RLVR: Reinforcement Learning with Verifiable Rewards—training LLMs using RL where the reward is determined by a deterministic check of the final answer (e.g., math problems).
GRPO: Group Relative Policy Optimization—an RL algorithm that estimates advantages by comparing a group of outputs for the same prompt, eliminating the need for a separate value function critic.
SwS: Self-aware Weakness-driven Problem Synthesis—the proposed framework.

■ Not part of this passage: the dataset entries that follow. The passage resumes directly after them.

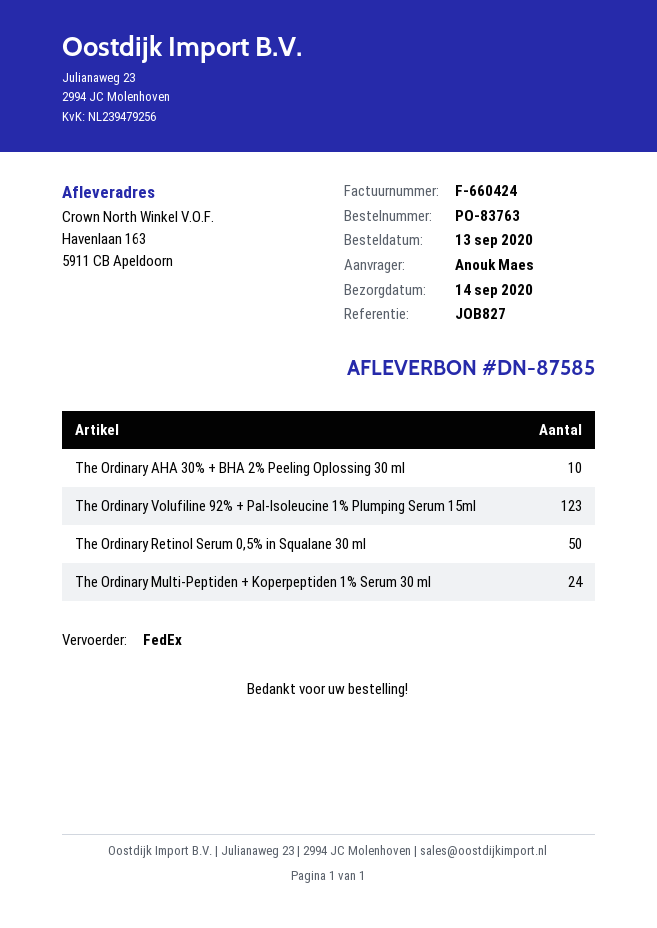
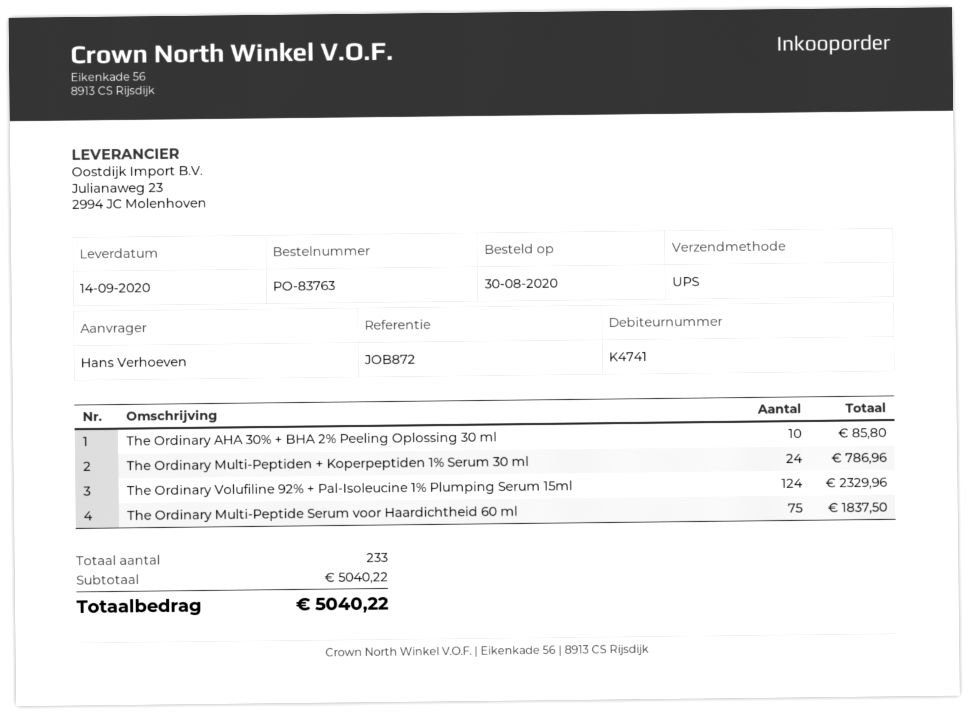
order date: 2020-09-13 -> 2020-08-30
reference: JOB827 -> JOB872
ordered by: Anouk Maes -> Hans Verhoeven
shipping method: FedEx -> UPS
The Ordinary Volufiline 92% + Pal-Isoleucine 1% Plumping Serum 15ml: 123 -> 124
The Ordinary Retinol Serum 0,5% in Squalane 30 ml: 50 -> none
The Ordinary Multi-Peptide Serum voor Haardichtheid 60 ml: none -> 75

Failure Rate: A metric identifying weaknesses; defined as problems where the model never reaches 50% accuracy and shows a negative accuracy slope over training epochs.
Concept Recombination: The process of taking keywords/topics from failed problems (e.g., 'geometry', 'area') and combining them to prompt a generator for new questions.
Math-Verify: A tool or library used to rigorously check if a generated math answer matches the ground truth, handling different formats (fractions vs decimals).
Self-consistency: A method where a model generates multiple answers, and the most frequent answer is selected as the pseudo-label.
Pass@K: A metric measuring the probability that at least one of K generated samples is correct.
SFT: Supervised Fine-Tuning—training on labeled data before RL.
KL term: Kullback-Leibler divergence—a penalty term often used in RL to keep the new policy close to the old one; omitted in this paper's optimization.